Il arrive que l'euphorie de la revalorisation retombe à la lecture du montant net perçu. C'est ici que la mécanique complexe des prélèvements sociaux entre en jeu. Le paiement de février intègre l'augmentation de 0,9 % effective au 1er janvier pour le privé et le public, mais le calcul doit être vérifié sur le montant brut, car les nouvelles tranches de CSG (Contribution Sociale Généralisée) peuvent modifier le net perçu. En effet, les seuils de revenu fiscal de référence (RFR) déterminant le taux de CSG ont été revalorisés de 1,8 % pour 2026. Cela semble être une bonne nouvelle, mais cela signifie aussi que les frontières entre les taux (réduit, médian, normal) ont bougé. Le piège réside dans le fait que si le revenu fiscal de référence de 2024 (figurant sur l'avis d'impôt reçu en 2025) a légèrement augmenté ou si la situation familiale a évolué, un retraité peut basculer dans une tranche supérieure de CSG. Passer d'un taux réduit de 3,8 % à un taux médian de 6,6 %, ou du médian au taux normal de 8,3 %, a un impact immédiat et parfois brutal.

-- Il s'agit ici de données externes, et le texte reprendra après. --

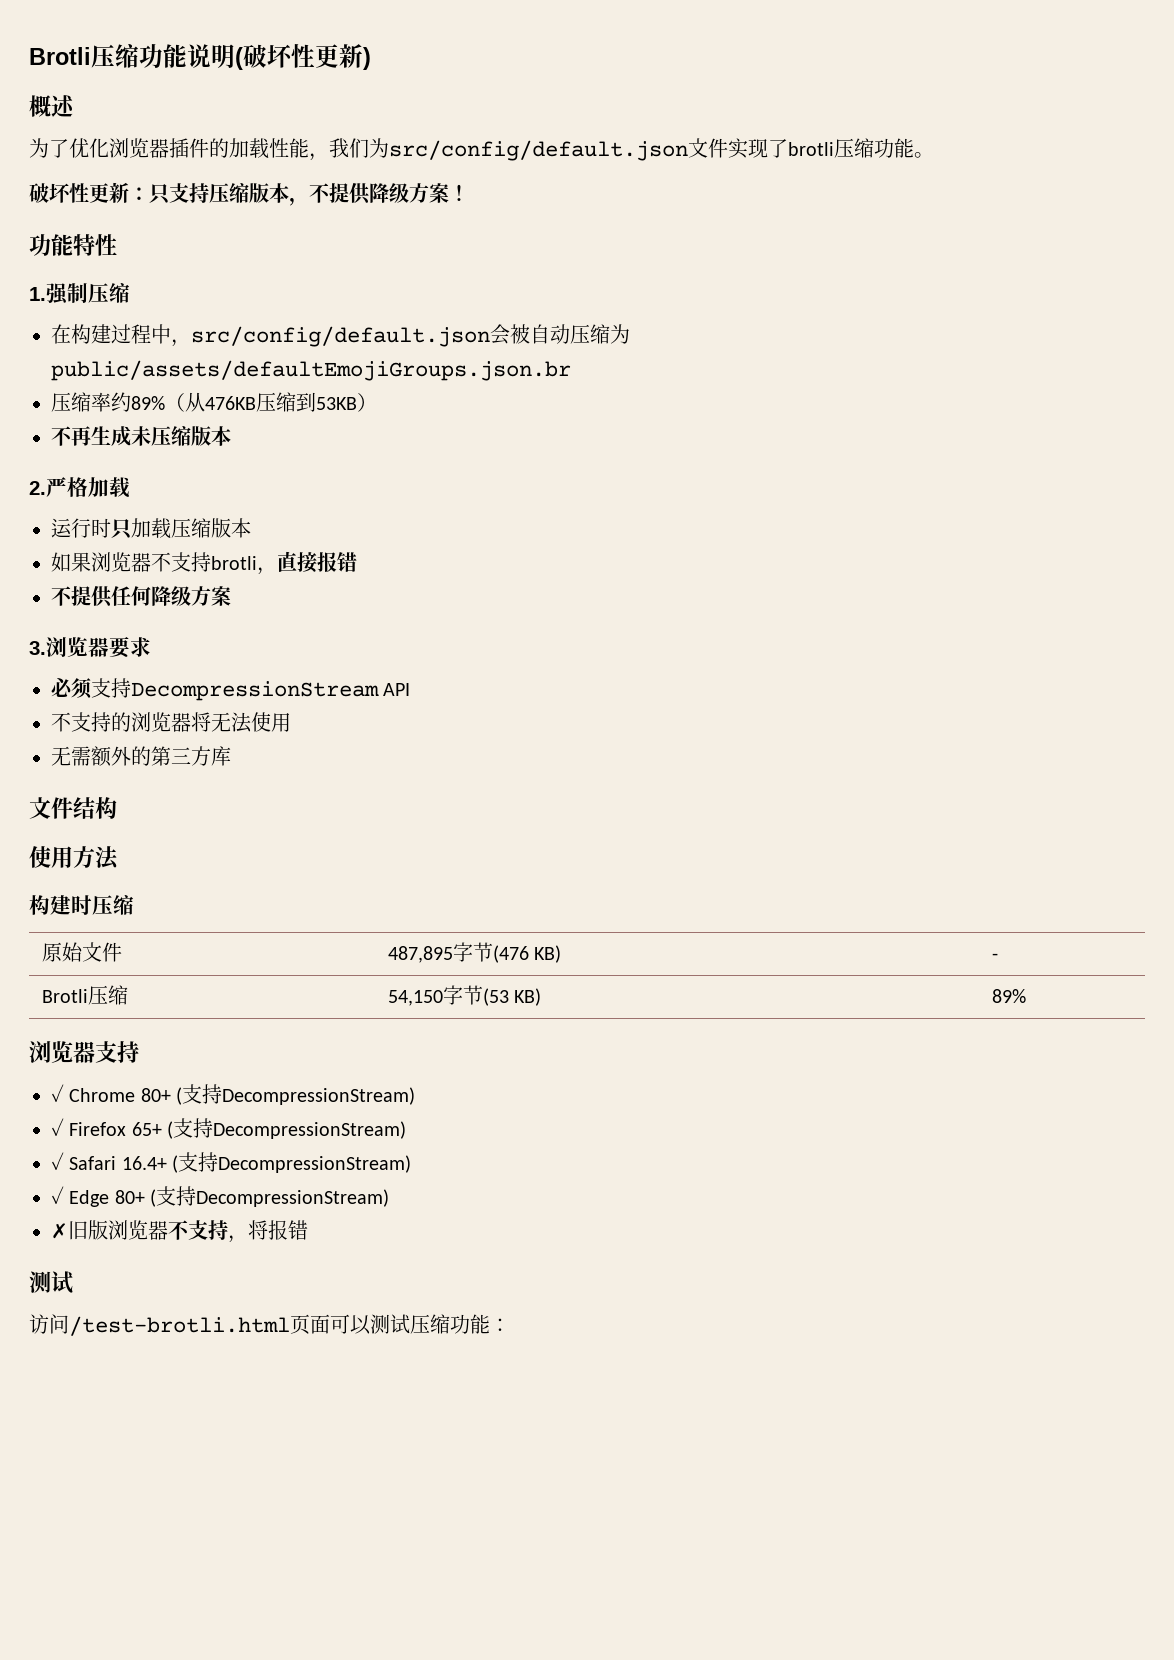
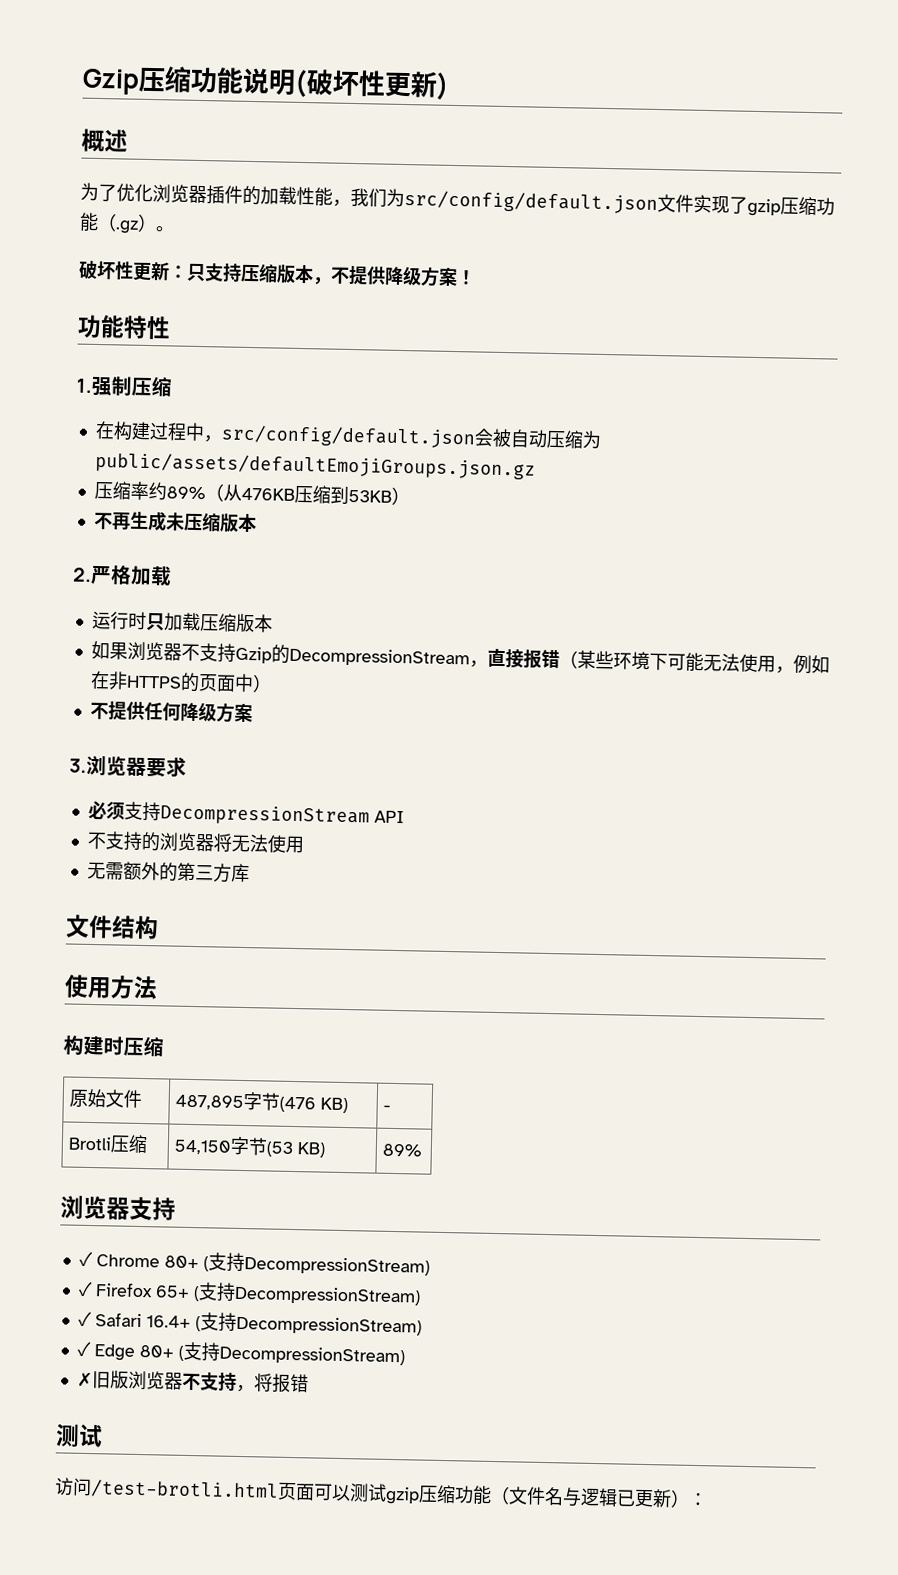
- Brotli压缩功能说明(破坏性更新)
+ Gzip压缩功能说明(破坏性更新)
- 为了优化浏览器插件的加载性能，我们为src/config/default.json文件实现了brotli压缩功能。
+ 为了优化浏览器插件的加载性能，我们为src/config/default.json文件实现了gzip压缩功能（.gz）。
- 在构建过程中，src/config/default.json会被自动压缩为public/assets/defaultEmojiGroups.json.br
+ 在构建过程中，src/config/default.json会被自动压缩为public/assets/defaultEmojiGroups.json.gz
- 如果浏览器不支持brotli，直接报错
+ 如果浏览器不支持Gzip的DecompressionStream，直接报错（某些环境下可能无法使用，例如在非HTTPS的页面中）
- 访问/test-brotli.html页面可以测试压缩功能：
+ 访问/test-brotli.html页面可以测试gzip压缩功能（文件名与逻辑已更新）：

Cette hausse de la fiscalité vient alors grignoter, voire annuler, le gain apporté par la revalorisation de 0,9 % de la pension brute. C'est pourquoi se fier uniquement au virement final visible sur le compte bancaire est une erreur fréquente : le montant net mélange deux variations distinctes, la hausse de la pension et l'évolution potentielle des prélèvements.

Contrôle technique de votre pension : le mode d'emploi pour valider le calcul sans se tromper

Pour s'assurer que la caisse de retraite n'a pas commis d'impair, il faut revenir à la source : le montant brut. C'est sur cette base, avant tout prélèvement social ou impôt à la source, que s'applique la hausse légale. La méthode est accessible à tous. Il suffit de se munir de son attestation de paiement de décembre 2025 et de repérer le montant brut. Ensuite, une simple opération mathématique permet de connaître le montant théorique pour 2026 : multipliez le brut de décembre par 1,009. Le résultat obtenu doit correspondre, à quelques centimes près, au montant brut figurant sur l'attestation de paiement de janvier 2026, disponible sur les espaces personnels des caisses (Assurance retraite ou SRE). Une fois le brut validé, le second point de contrôle concerne le taux de prélèvement appliqué. Il est indispensable de vérifier si le taux de CSG retenu est cohérent avec sa situation fiscale. Pour cela, il faut comparer son Revenu Fiscal de Référence (RFR) de 2024 aux nouveaux barèmes de 2026. Voici les seuils indicatifs pour une personne seule (1 part) en métropole :
  • Exonération (0 %) : RFR inférieur à 13 048 €
  • Taux réduit (3,8 %) : RFR compris entre 13 049 € et 17 057 €
  • Taux médian (6,6 %) : RFR compris entre 17 058 € et 26 471 €
  • Taux normal (8,3 %) : RFR supérieur à 26 472 €
Pour un couple (2 parts), le taux normal de 8,3 % s'applique au-delà de 40 604 €. Si le taux appliqué sur le relevé ne correspond pas à ces tranches, ou si le passage à un taux supérieur s'est fait sans lissage alors que les conditions n'étaient pas réunies, il y a matière à interrogation. De même, le taux de prélèvement à la source de l'impôt sur le revenu peut avoir été actualisé, ce qui impacte également le net.

Le bilan pour votre portefeuille : hausse validée ou impactée par la fiscalité ?

Au terme de ces vérifications, le constat s'affine. Si le montant brut a bien augmenté d'environ 0,9 %, la caisse de retraite a rempli son obligation légale. Toute baisse ou stagnation du net s'explique alors par la fiscalité (CSG, CRDS, CASA) ou l'impôt. Il est crucial de noter que si le retraité perçoit plusieurs pensions, cette revalorisation de 0,9 % ne concerne ici que la retraite de base. Les complémentaires, comme l'Agirc-Arrco, suivent leurs propres règles et calendriers, souvent revalorisées en novembre. Il est donc normal de ne pas voir de changement sur cette part du revenu en février. Un différentiel important sur le brut ou une incohérence flagrante de taux de CSG justifie une réclamation auprès de la caisse, mais dans la majorité des cas, l'explication est purement arithmétique et fiscale. Comprendre la mécanique de sa pension permet d'éviter les frustrations inutiles et de mieux anticiper son budget annuel. Alors que l'inflation continue de peser sur le quotidien, chaque euro compte et la transparence des versements devient une exigence légitime pour tous les assurés.